Wednesday, January 29, 2014

Putting Seeger (meagerly) in context

I pulled out my "The Best of the Weavers" double album yesterday, because for some reason (I am a "folk music" nut; I have almost every album Judy Collins ever recorded, especially her earliest albums; I have several by the Kingston Trio; I have Joan Baez's double album of love songs, including musical versions of Byron's lyrics, Irish "traditional" songs, even her 'Noel' album, both the original LP and the reissued CD with extra tracks.  I'm a nut for Xmas music, too, but I won't go into that) for some reason, as I was saying, I don't have any Pete Seeger albums.

I mean, I even have paperback collections of "folk music" chorded for guitar and banjo (yes, the banjo still rests not far from where I sit; no, I don't know how to play it any better than I did when I got it).  I seem to remember having some printed stuff with Seeger's name on it (probably long gone, now; that's yet another story), but no Pete Seeger recordings, except for this double set I got at a garage sale, if I recall correctly.

And that's what prompts me to put Pete Seeger in context just a bit better; well, that and what Josh Marshall had to say (which is more revisionist than I would be, but then he's almost 15 years younger than me; sometimes these things still make a difference after high school).  The "folk revival" of the '50's and '60's was no small thing, although it was hardly Yeats saving Irish traditional culture or the Chieftans reviving a respect long overdue for Irish "traditional" music (the "traditional" always being problematic in these cases, as the purity of the music ain't all that pure and ancient; but, again, I digress).  Yes there was the break when Dylan went electric (I have that event, recorded, on the soundtrack of that documentary Scorsese made; I have too many odd recordings...).  That never meant much to me, since I was too young to know it happened in '65 (alive, but unaware).  Still, it was the folk movement that fed an interest in music that wasn't Big Band or orchestral (don't get me started on my love for "classical" music), and it went way beyond Dylan and Puff, the Magic Dragon (which is, or isn't, about drugs, depending on who you ask).  And where would early Neal Young and James Taylor have been without it?  Or CSNY of Joni Mitchell, for that matter?  Are they even imaginable outside that context?

Turns out there are other influences here as well.  This Best of the Weavers album includes:

"Goodnight, Irene," by Leadbelly.  No surprise; it was their biggest hit.

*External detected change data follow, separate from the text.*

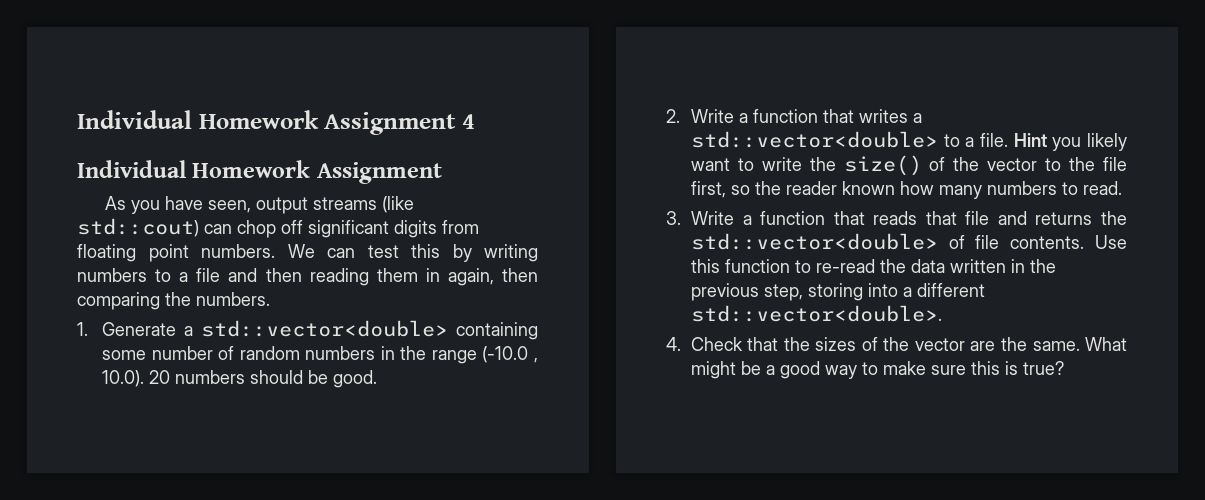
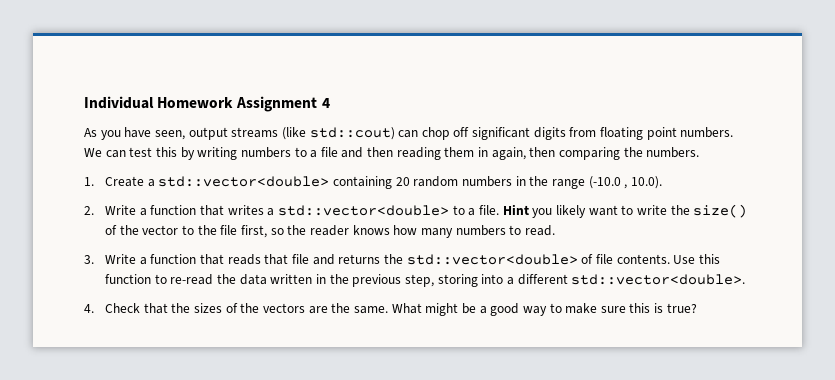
  Individual Homework Assignment 4
- Individual Homework Assignment
- 1. Generate a std::vector<double> containing some number of random numbers in the range (-10.0 , 10.0). 20 numbers should be good.
+ 1. Create a std::vector<double> containing 20 random numbers in the range (-10.0 , 10.0).
- Hint you likely want to write the size() of the vector to the file first, so the reader known how many numbers to read.
+ Hint you likely want to write the size() of the vector to the file first, so the reader knows how many numbers to read.
- 4. Check that the sizes of the vector are the same.
+ 4. Check that the sizes of the vectors are the same.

"Wimoweh," which became a hit in a very different version (with lyrics about the lion and the jungle) a few years later (it was played every year in my hometown when the two big (and for the longest time, white) high schools played each other in football, because the other team was the "Lions"), and was reprised in more or less its original Weavers form by Nanci Griffith.  Although no version quite captures the weird, Robert Shaw Chorale vibe of the Weavers version.  It almost sounds like something that belongs on my "Christmas Cocktails" Ultra-Lounge CD (I warned you).  Horns, weird "lounge" rhythms, the whole nine yards.  Curiouser and curiouser.

But there's also:

"(The Wreck of the) John B," which I always thought was a Beach Boys tune.

"Midnight Special," which I only associated with blues and rhythm and blues artists, and by extension rock 'n' roll bands.

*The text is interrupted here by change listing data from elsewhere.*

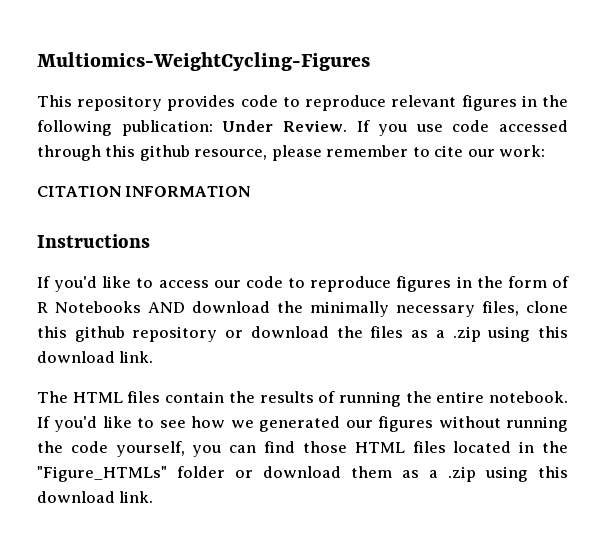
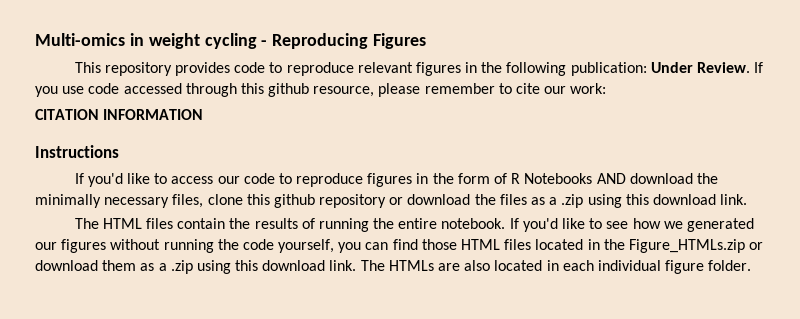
- Multiomics-WeightCycling-Figures
+ Multi-omics in weight cycling - Reproducing Figures
- If you'd like to see how we generated our figures without running the code yourself, you can find those HTML files located in the "Figure_HTMLs" folder or download them as a .zip using this download link.
+ If you'd like to see how we generated our figures without running the code yourself, you can find those HTML files located in the Figure_HTMLs.zip or download them as a .zip using this download link.
+ The HTMLs are also located in each individual figure folder.

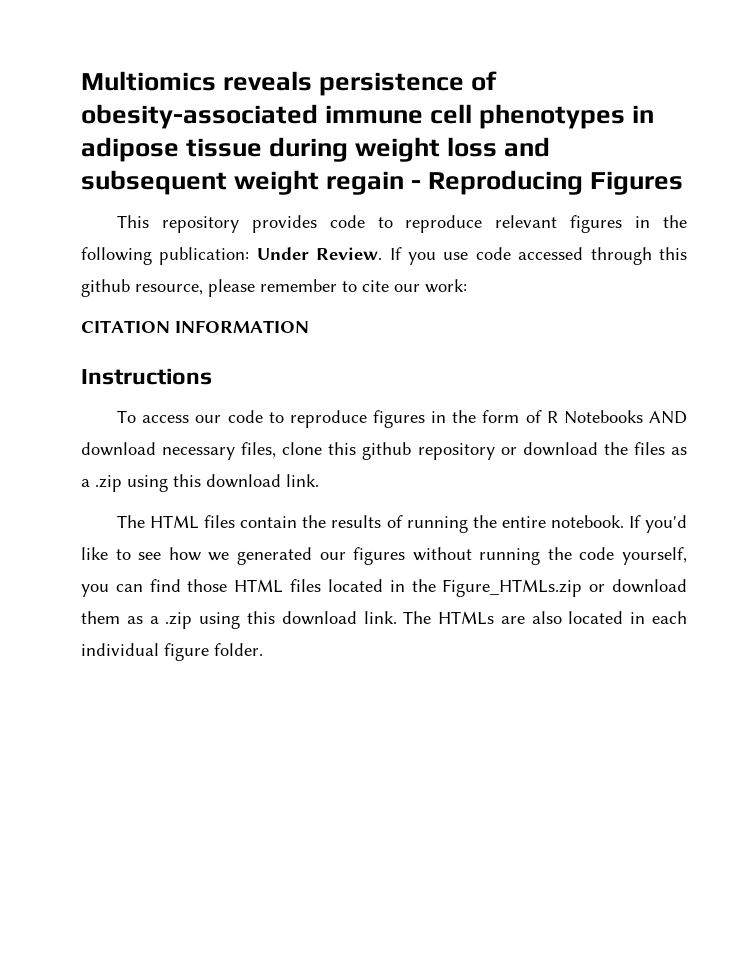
- Multi-omics in weight cycling - Reproducing Figures
+ Multiomics reveals persistence of obesity-associated immune cell phenotypes in adipose tissue during weight loss and subsequent weight regain - Reproducing Figures
- If you'd like to access our code to reproduce figures in the form of R Notebooks AND download the minimally necessary files, clone this github repository or download the files as a .zip using this download link.
+ To access our code to reproduce figures in the form of R Notebooks AND download necessary files, clone this github repository or download the files as a .zip using this download link.

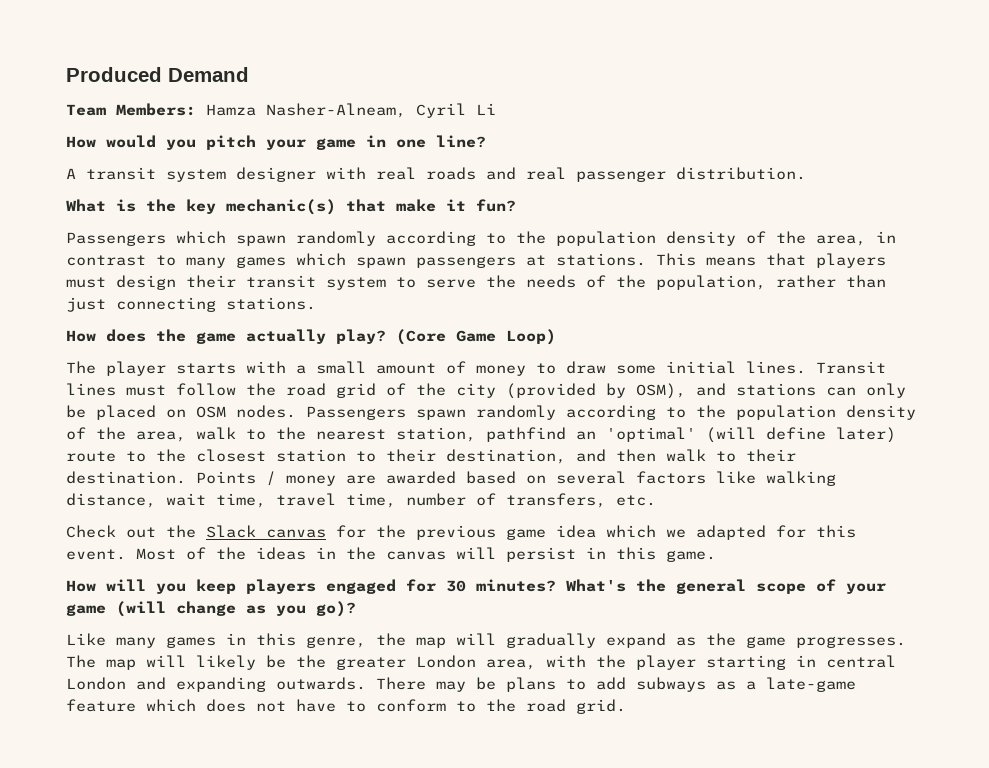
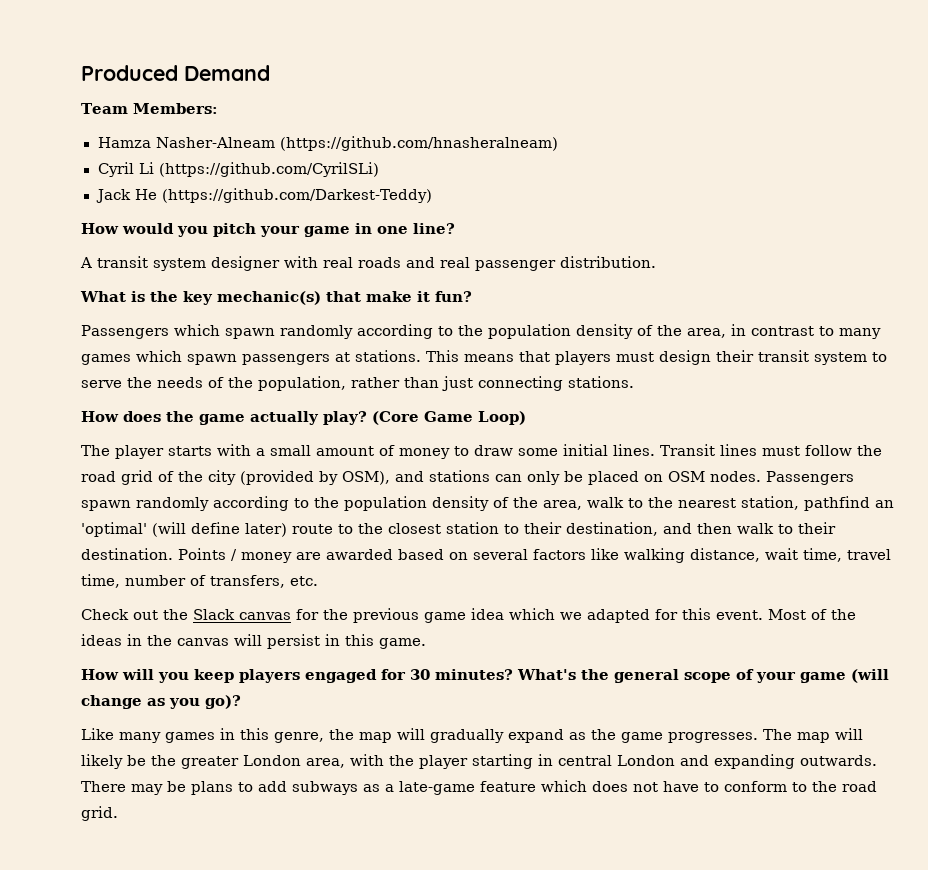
- Team Members: Hamza Nasher-Alneam, Cyril Li
+ Team Members:
+ Hamza Nasher-Alneam (https://github.com/hnasheralneam)
+ Cyril Li (https://github.com/CyrilSLi)
+ Jack He (https://github.com/Darkest-Teddy)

"Rock Island Line," another Leadbelly tune.  Although the Weavers released their recording of this in 1950, it became a hit for Lonnie Donegan in 1956 (the album I have was released in 1957); I can't say for sure, but I suspect he heard it from the Weaver's version.

And several which were covered (as the industry still likes to say it) by other "folk" bands, like the Kingston Trio ("Kisses Sweeter than Wine"); but you can see there how these songs first entered the musical bloodstream, the one based on recordings, not just on what people played in their front rooms (something you don't see anymore outside that great scene in "Winter's Bone").

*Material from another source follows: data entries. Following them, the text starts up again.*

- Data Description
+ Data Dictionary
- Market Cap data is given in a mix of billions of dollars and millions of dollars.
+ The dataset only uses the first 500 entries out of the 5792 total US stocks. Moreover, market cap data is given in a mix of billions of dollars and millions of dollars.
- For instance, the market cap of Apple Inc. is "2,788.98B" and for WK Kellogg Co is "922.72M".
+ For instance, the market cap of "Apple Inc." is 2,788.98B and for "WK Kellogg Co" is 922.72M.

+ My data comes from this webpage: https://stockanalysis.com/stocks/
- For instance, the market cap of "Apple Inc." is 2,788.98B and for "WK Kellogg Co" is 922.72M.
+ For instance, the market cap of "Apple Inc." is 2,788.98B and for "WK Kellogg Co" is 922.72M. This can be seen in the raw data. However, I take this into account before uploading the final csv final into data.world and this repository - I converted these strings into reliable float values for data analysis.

I find that kinda fascinating.  Seeger was responsible for a bit more than we might realize, in other words; and we are all the richer for him, in so many, many ways.

It wouldn't hurt us at all to strive for that to be said of each of us, one day; however we could manage it.

1 comment:

  1. I count myself as an old folkie from my earlier days, but I'm afraid I was always more a pop-folkie than an authentic folkie. When I was a kid I loved Peter Paul & Mary and the Byrds and the Hollies and the Kingston Trio and, God help us, the New Christy Minstrals (mercilessly portrayed as the New Main Street Singers in the wonderful A Mighty Wind). Pete Seeger and Bob Dylan weren't even on my radar in those early days. Even my first encounter with Simon and Garfunkle was The Sounds of Silence--it wasn't till years later that I listed to Wednesday Morning, 3 A.M., to hear two Jewish kids from New York pounding out "He Brought Joy, Joy, Joy into My Heart."

    A few years back I was invited to a friend's house and told to bring my mandolin--an instrument I took up at age 16, and haven't improved on since age 17--and was introduced to an old folk singer named Billy--I forget his last name--who claimed to have taught Paul Stokey how the play the guitar. No recordings, just a lot of playing. I have no idea how accurate that claim was, but I have no reason to doubt it, how the old folk scene was populated by singers and players like Roscoe Holcomb, who actually spent much of their lives doing things like coal mining.

    That split between the rough and the smooth, the amateur the commercial, was illustrated on a CD I once borrowed from my son, who was taking a course on American Popular Song at college. The first of the two CD's that came with his book began with Stephen Foster. The second CD began with 6 rock and roll recordings of three songs, three original versions by African Americans, and the same three songs as popularized by white performers. Not a split confined to folk music.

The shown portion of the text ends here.